Wednesday, July 20, 2011
Regroup and Recoup
Once upon a time, I had the worst job in the world.
Okay, that might be a bit dramatic, but I worked in call center for a credit card company as a bill collector. As you can imagine, my days involved a lot of rants from cardholders who couldn't make payments followed up by rants from managers because our customers weren't making payments. Delightful. The only thing that made the day bearable were my coworkers. Collectors are very funny people. I started this job when Jared and I just ended 4 years of long-distance dating by my moving to Delaware. A bachelor's degree in Psychology and years of research experience is not exactly a stunning resume outside of academia, so it was the job I could get.
Anyone who's received calls from telemarketers or bill collectors know that they always seem to call around dinner time or just when you're getting ready for work. I can assure that this is no mistake as our schedules required us to work these hours so we could call people when they would be at home. As a result, we worked really odd hours; I personally worked "split shifts" meaning 8am-1pm and 6pm-11pm Monday through Thursday. It was the only way I could get weekends off to spend with Jared (after all, I moved to spend more time with him) but it was grueling. By Thursday I was a zombie from lack of sleep and the emotionally exhausting nature of the job.
As a result, Fridays became my day to sleep in, relax, and forget about the workweek. I'd cook myself a delicious breakfast, read magazines, take long walks, and plan a couple of elaborate weekend meals to share with Jared. This recipe is something I often cooked myself when I just wanted something comforting and cozy to ease into the weekend and shake off my troubles.
You don't have to have a terrible job to enjoy this breakfast polenta. I actually really like my work now, but we all have one of those days when we just want to curl up on the couch with a warm cup of coffee and get lost in a few daydreams before facing the world. On those days, make yourself a warm bowl of vanilla, brown sugar, milk, and polenta and the day will seem better. I promise.

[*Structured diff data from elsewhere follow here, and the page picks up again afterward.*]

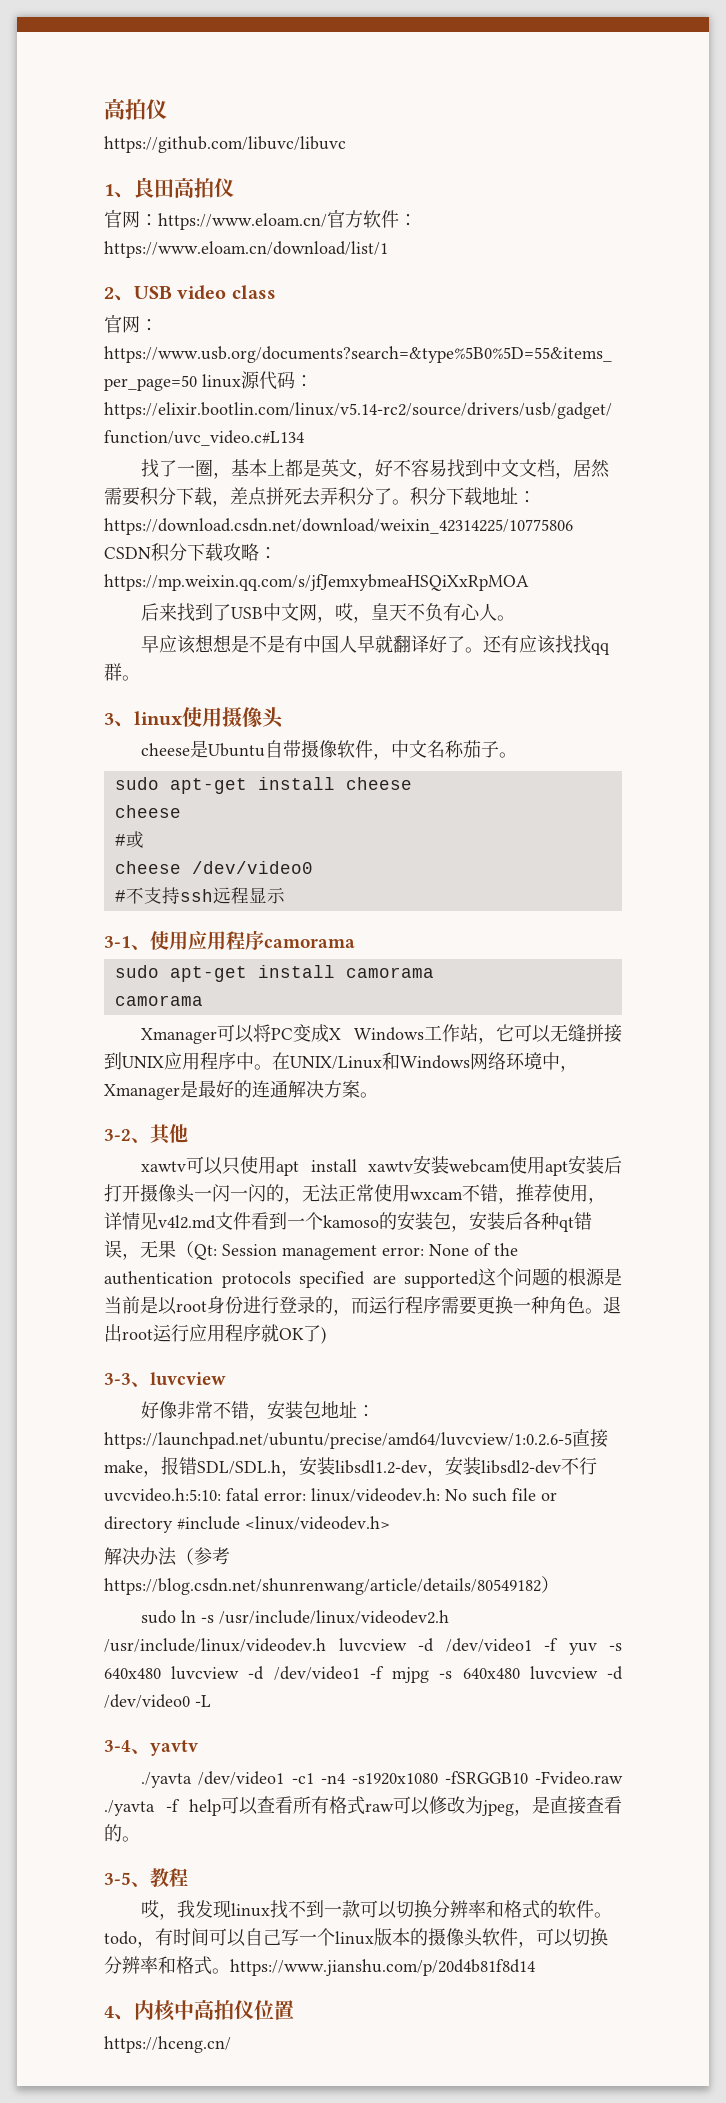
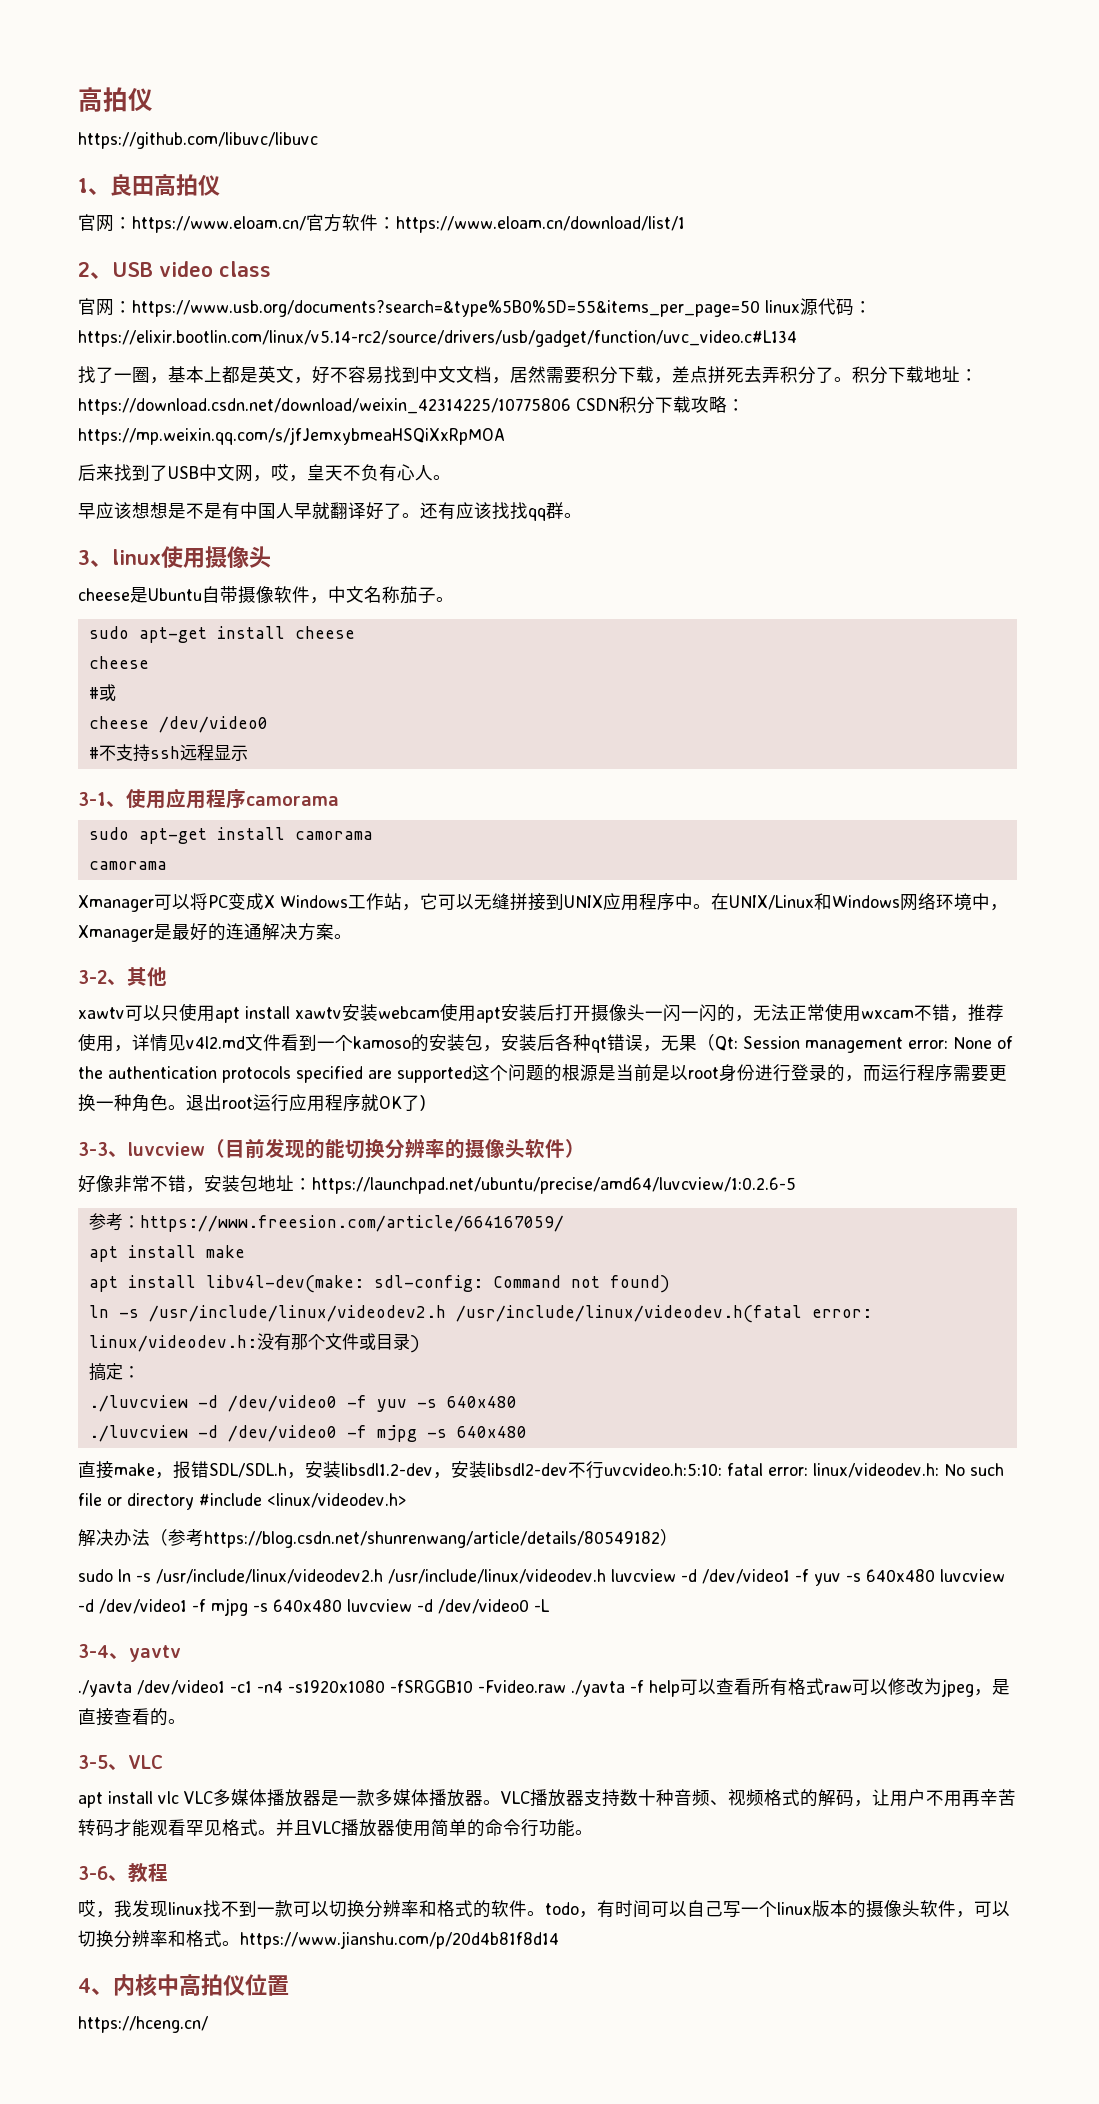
- 3-3、luvcview
+ 3-3、luvcview（目前发现的能切换分辨率的摄像头软件）
- 好像非常不错，安装包地址：https://launchpad.net/ubuntu/precise/amd64/luvcview/1:0.2.6-5直接make，报错SDL/SDL.h，安装libsdl1.2-dev，安装libsdl2-dev不行uvcvideo.h:5:10: fatal error: linux/videodev.h: No such file or directory #include <linux/videodev.h>
+ 好像非常不错，安装包地址：https://launchpad.net/ubuntu/precise/amd64/luvcview/1:0.2.6-5
+ 参考：https://www.freesion.com/article/664167059/
+ apt install make
+ apt install libv4l-dev(make: sdl-config: Command not found)
+ ln -s /usr/include/linux/videodev2.h /usr/include/linux/videodev.h(fatal error: linux/videodev.h:没有那个文件或目录)
+ 搞定：
+ ./luvcview -d /dev/video0 -f yuv -s 640x480
+ ./luvcview -d /dev/video0 -f mjpg -s 640x480
+ 直接make，报错SDL/SDL.h，安装libsdl1.2-dev，安装libsdl2-dev不行uvcvideo.h:5:10: fatal error: linux/videodev.h: No such file or directory #include <linux/videodev.h>
- 3-5、教程
+ 3-5、VLC
+ apt install vlc VLC多媒体播放器是一款多媒体播放器。VLC播放器支持数十种音频、视频格式的解码，让用户不用再辛苦转码才能观看罕见格式。并且VLC播放器使用简单的命令行功能。
+ 3-6、教程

Adapted from Joy the Baker
Note: I divided Joy's recipe in half, since I originally starting making it on my Friday mornings off, which is why some of the measurements are a bit weird. However, this polenta doesn't require extreme precision; I put in 3 pinches of salt and just fill my 1/3 cup halfway with brown sugar. A little more, a little less, no big deal. As for the extra serving, you can share it (obviously) or you can stick it in the fridge. The next day, cut up the polenta into sticks, lightly dredge in flour and fry in hot oil. Or, put it back in the saucepan, add a little water, and stir over medium heat until it loosens up again.

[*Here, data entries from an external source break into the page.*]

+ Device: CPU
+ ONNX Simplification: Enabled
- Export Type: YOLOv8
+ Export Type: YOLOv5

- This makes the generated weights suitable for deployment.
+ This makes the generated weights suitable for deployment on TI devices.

Another note: This polenta is even better with just a couple of changes. Swap out the light brown sugar for dark brown sugar, and add a couple of tablespoons of cream to the milk. An absolute dream of a breakfast.
Makes 2 Servings
1/2 cup polenta
1 1/2 cups cold water, divided
1 cup milk
3/8 teaspoons salt
1/6 cup light brown sugar, plus more for sprinkling
1/2 teaspoon vanilla extract
1. Mix together the polenta and 1/2 cup of cold water in a small bowl and set aside. In a small saucepan, combine remaining 1 cup of water and 1 cup of milk. Bring this to a low boil and then add the salt. Slowly add the polenta and water mixture, whisking constantly to remove any lumps.
2. Turn the flame to low and cook until thickened. The amount of time really depends on the polenta you use. I like Bob's Red Mill Polenta, which takes about 7 minutes, but I have used Quaker Yellow Corn Meal in a pinch, which takes 3-4 minutes. Once it's thickened, add the sugar and vanilla.
3. Serve the polenta in a big bowl, sprinkled with more brown sugar and pour on some milk if you feel like it.